Lionfish sting is notable for its severe clinical presentation in the form of erythema, paresthesias, profound localized edema, and abdominal cramping. Systemic symptoms are rare. Fishermen, as well as swimmers and divers, are at an increased risk for a lionfish sting, with Central America being the main location where Lionfish reside. The diagnosis rests on clinical criteria and details obtained from patient's history.
The lionfish (Pterois volitans) belongs to the group of venomous Scorpaenidae and their natural habitat is restricted to the tropical regions of the world, primarily the Caribbean Sea and Central America . However, studies have confirmed their presence throughout the Atlantic Ocean, resulting in the increased risk for lionfish stings in South America and the United States, in addition to the Caribbean countries . Lionfish sting is considered to be a rare occurrence in clinical practice and activities that increase the risk include fishing, diving, or swimming in the mentioned areas  . Some reports have documented stings from lionfish kept in aquariums as well . The pathogenesis of a lionfish sting stems from the neurotoxic venom that is released by the fish during direct contact . Patients almost always present with symptoms involving a single extremity (upper much more commonly than lower)  , and most common signs are erythema and extensive edema accompanied by pain that is described as quite severe, whereas paresthesias, abdominal cramping, local heat, cyanosis, and blistering of the skin are frequent findings as well    . Cardiovascular symptoms, such as hypotension and tachycardia, are seen in a subset of patients, while hyperthermia, development of a localized infection, and transient weakness are less common findings    Although the clinical course typically ends with a good recovery without significant sequelae, limb paralysis, anaphylaxis, and heart failure have been reported   .

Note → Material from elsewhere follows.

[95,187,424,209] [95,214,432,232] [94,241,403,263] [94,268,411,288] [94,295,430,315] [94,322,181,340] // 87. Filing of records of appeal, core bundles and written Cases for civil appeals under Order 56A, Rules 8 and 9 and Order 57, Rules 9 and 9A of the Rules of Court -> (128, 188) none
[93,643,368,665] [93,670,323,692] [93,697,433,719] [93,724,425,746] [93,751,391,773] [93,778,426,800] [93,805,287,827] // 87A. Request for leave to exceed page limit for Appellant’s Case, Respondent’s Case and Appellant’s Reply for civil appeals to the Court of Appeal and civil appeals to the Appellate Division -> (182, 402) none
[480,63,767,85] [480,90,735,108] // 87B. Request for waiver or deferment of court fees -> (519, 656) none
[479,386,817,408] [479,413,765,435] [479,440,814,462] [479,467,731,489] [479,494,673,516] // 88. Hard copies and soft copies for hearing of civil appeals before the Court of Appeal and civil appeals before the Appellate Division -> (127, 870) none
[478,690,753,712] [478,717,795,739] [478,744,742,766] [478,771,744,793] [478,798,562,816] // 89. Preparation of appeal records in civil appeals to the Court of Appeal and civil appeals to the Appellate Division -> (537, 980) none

Because of the fact that lionfish stings are rather easily treated by immersing the affected extremity in hot water (due to the heat-labile properties of the neurotoxin)  , early recognition of this clinical entity can lead to prompt and effective therapy. For this reason, the physician's role in obtaining a detailed patient history is vital. Previous activities and confirmation of a lionfish sting by the patient is perhaps the most important piece of information needed to make the diagnosis. A full physical examination should follow, during which a complete inspection, as well as palpation of the affected extremity, must be carried out. At the time of admission, lionfish stings may present as erythema, blistering, or dermal necrosis  , depending on the duration of symptoms before the examination. Moreover, typical symptoms can be completely absent in the case of an "empty sting", ie. no venom was released from the lionfish . Although isolated reports document several abnormalities during biochemical workup in a small number of patients (hypophosphatemia, elevated liver enzymes, thrombocytopenia) , the diagnosis primarily rests on clinical criteria supported by findings revealed during history.